* [YOUR ASSIGNMENT]
Using the material below, repeat exactly the lines from the one with "color: #b91c1c ->" through the one with "Liberation Mono, monospace", ends included, without any images.

* [INFORMATION]
****************************************

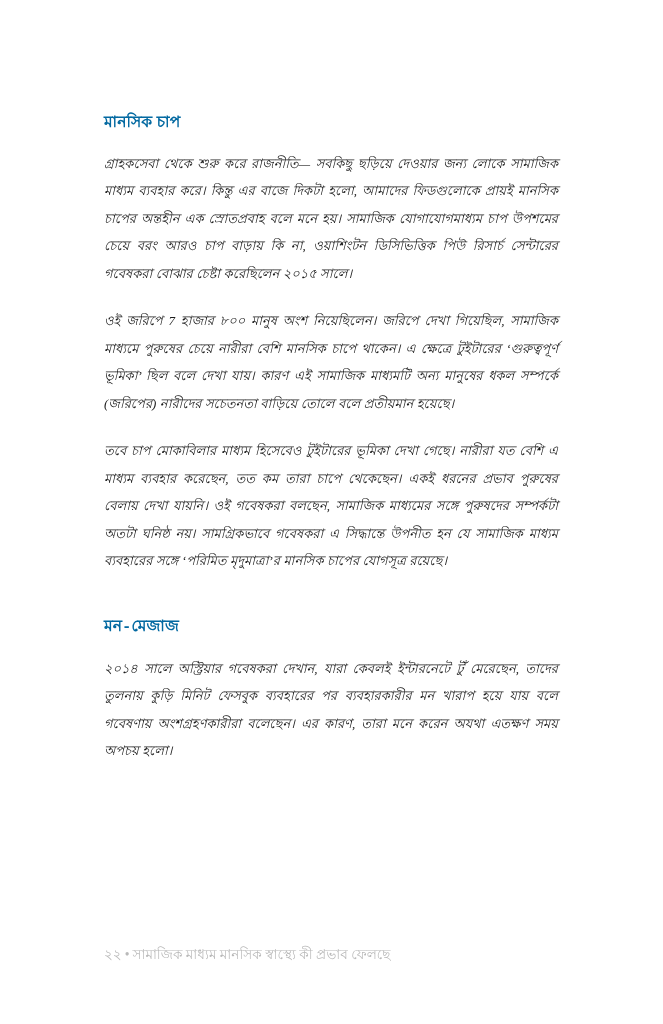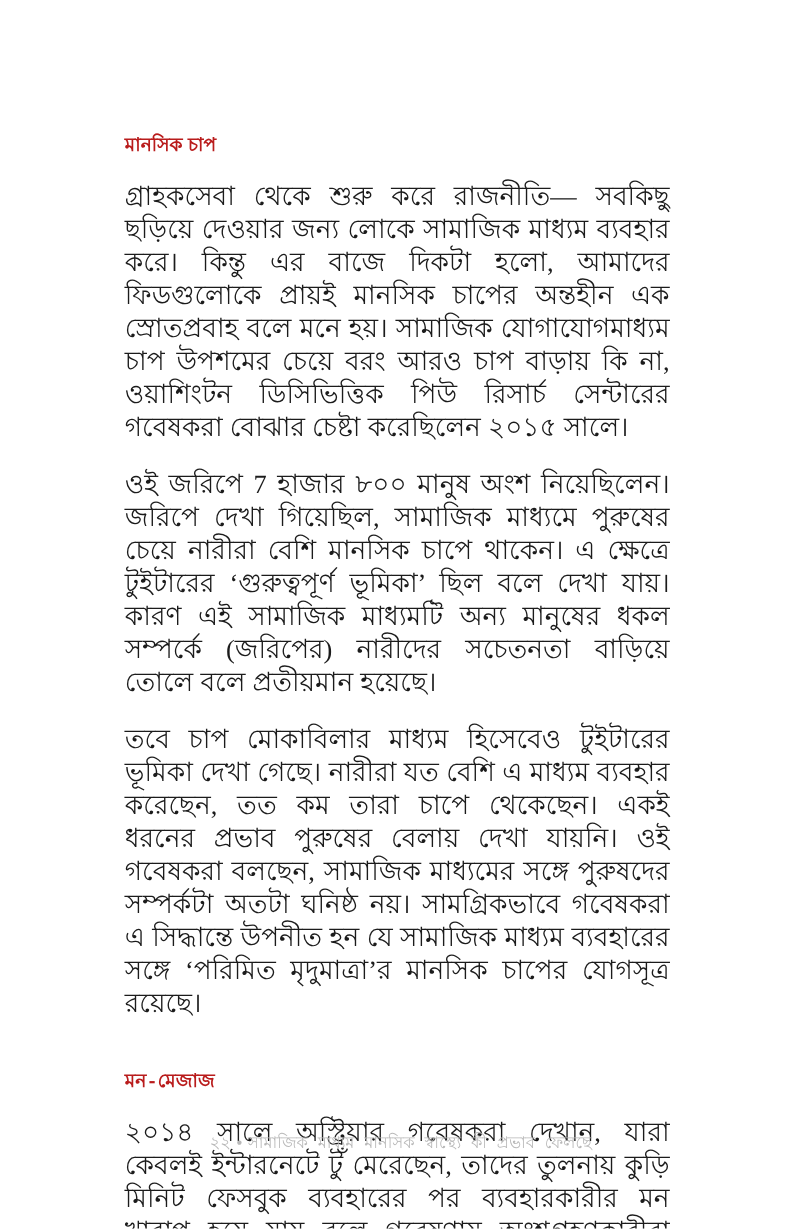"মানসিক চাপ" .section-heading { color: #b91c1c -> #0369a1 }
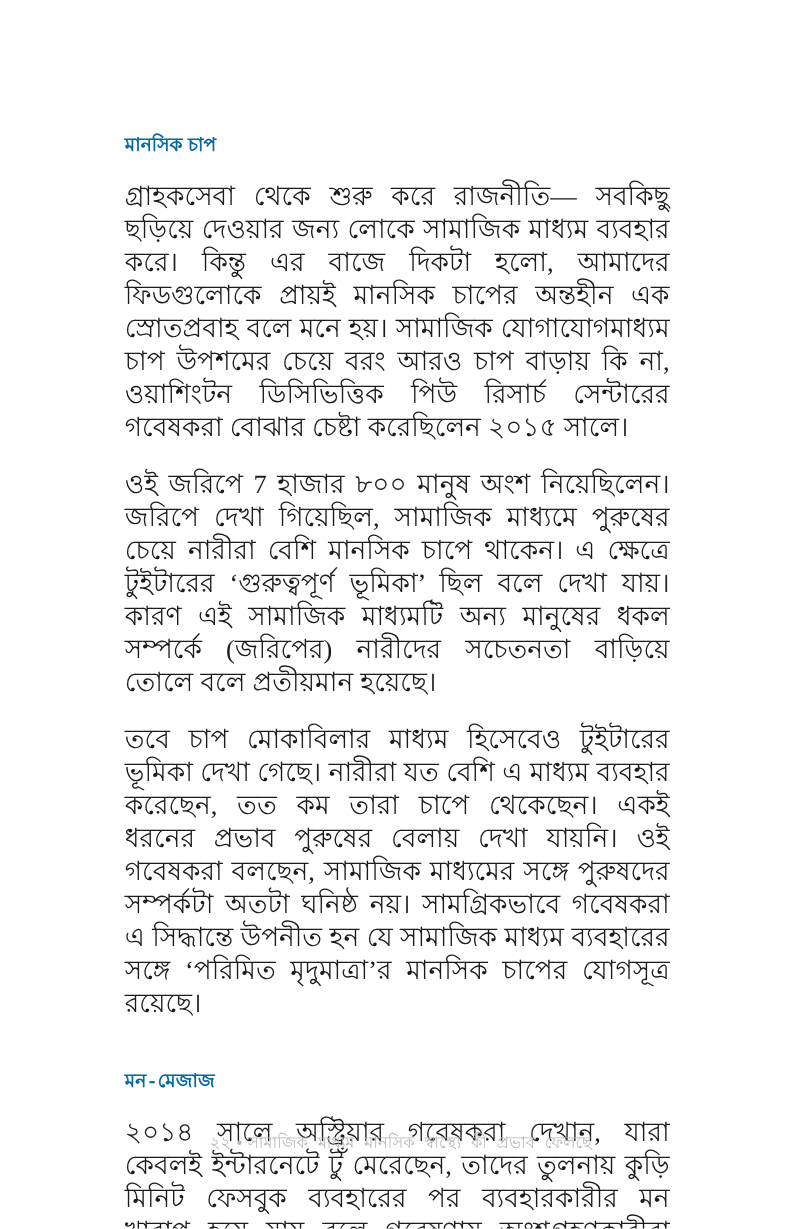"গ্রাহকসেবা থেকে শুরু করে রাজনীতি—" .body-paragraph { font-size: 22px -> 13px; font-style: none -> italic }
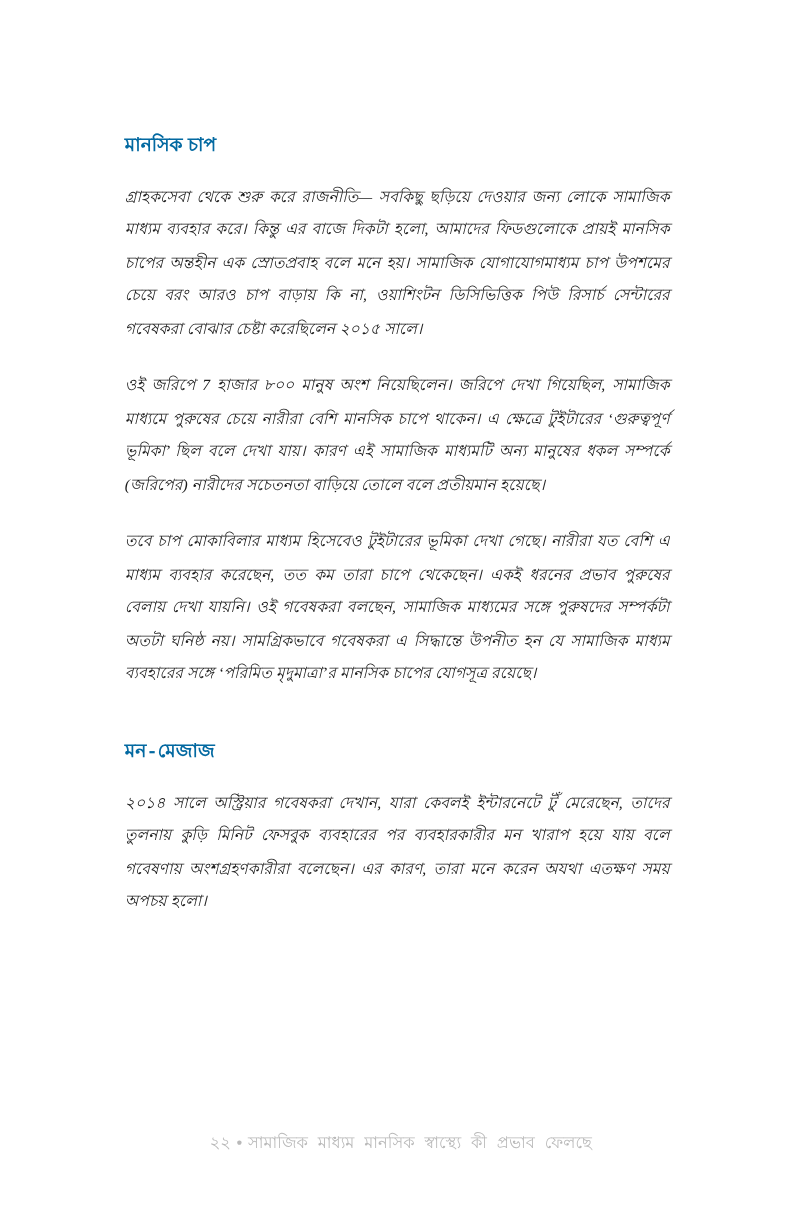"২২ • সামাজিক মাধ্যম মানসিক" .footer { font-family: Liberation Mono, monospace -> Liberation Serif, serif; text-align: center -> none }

****************************************

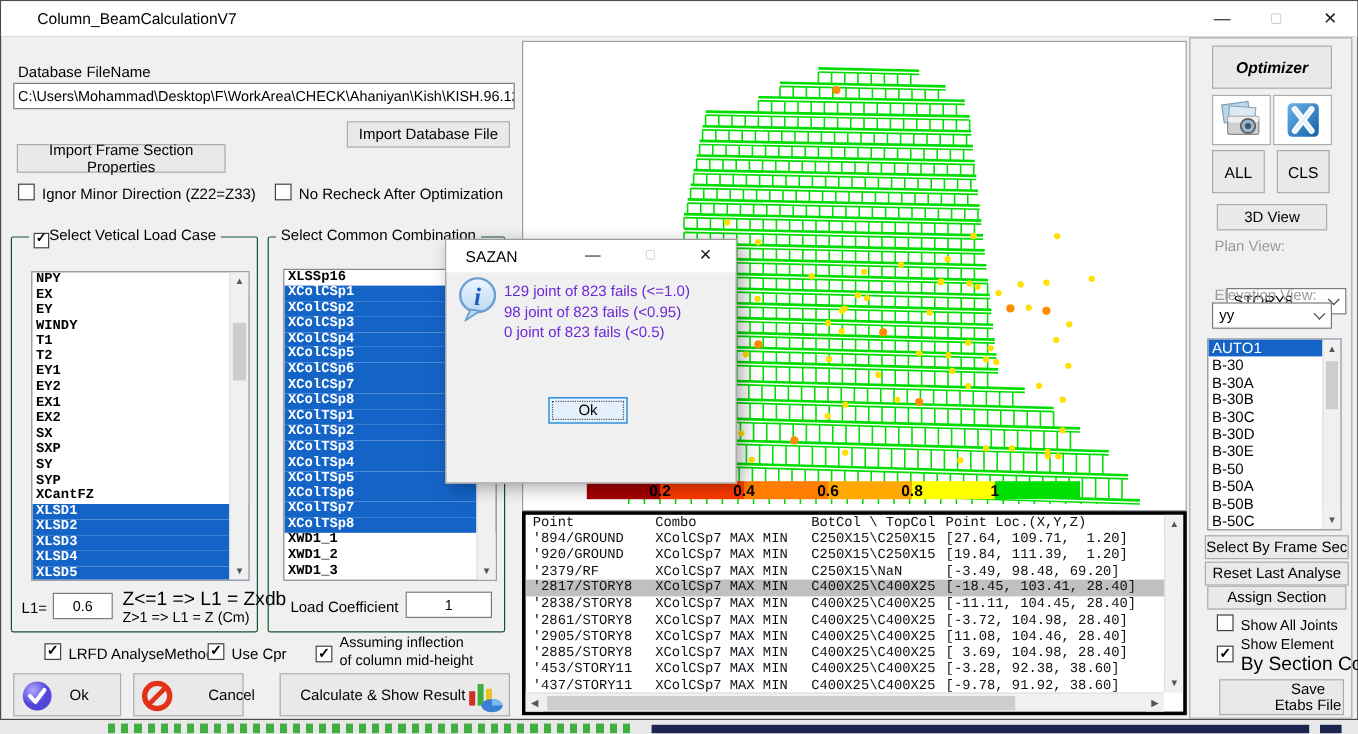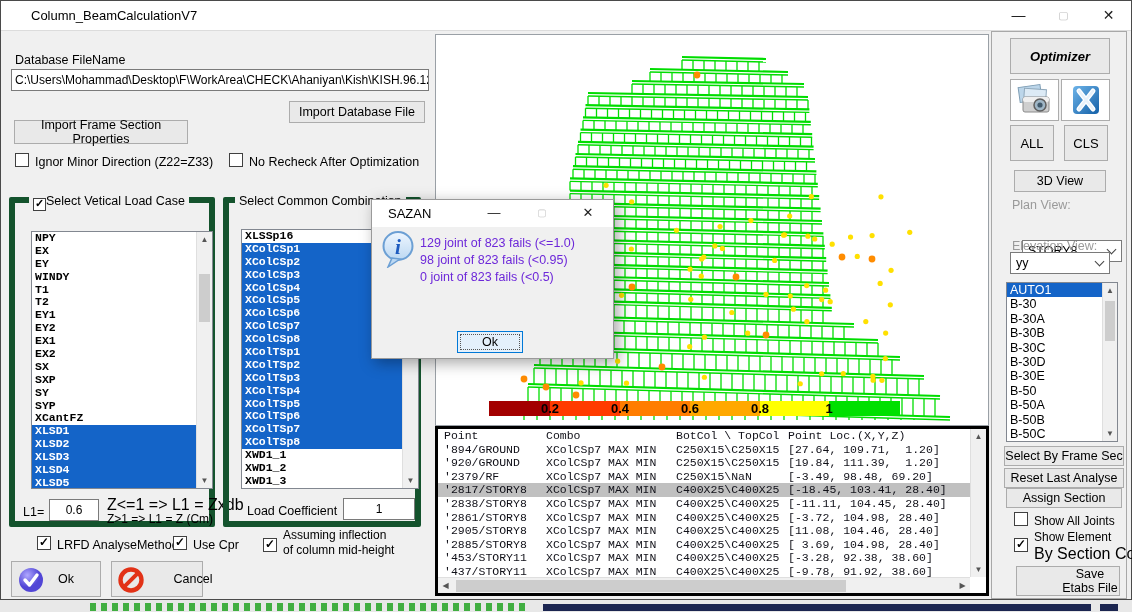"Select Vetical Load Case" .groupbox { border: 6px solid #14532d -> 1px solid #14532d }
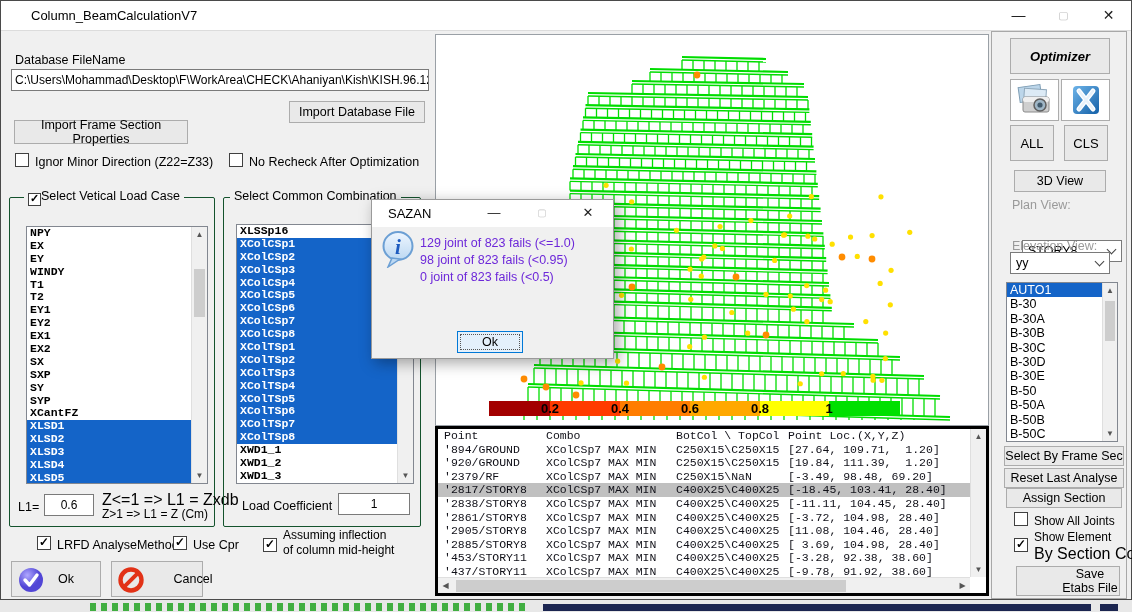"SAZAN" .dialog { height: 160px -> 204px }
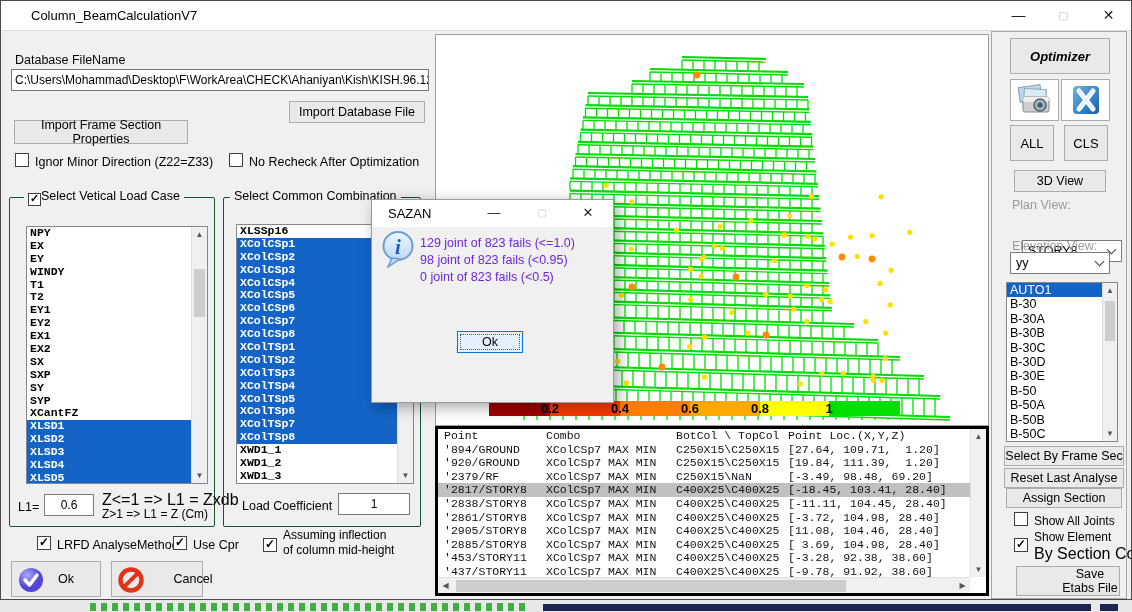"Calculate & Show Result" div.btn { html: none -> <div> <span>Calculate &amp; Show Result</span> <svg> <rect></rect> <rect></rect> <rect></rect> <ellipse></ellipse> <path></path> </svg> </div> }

****************************************

* [OUTPUT OF THE EXERCISE]
"মানসিক চাপ" .section-heading { color: #b91c1c -> #0369a1 }
"গ্রাহকসেবা থেকে শুরু করে রাজনীতি—" .body-paragraph { font-size: 22px -> 13px; font-style: none -> italic }
"২২ • সামাজিক মাধ্যম মানসিক" .footer { font-family: Liberation Mono, monospace -> Liberation Serif, serif; text-align: center -> none }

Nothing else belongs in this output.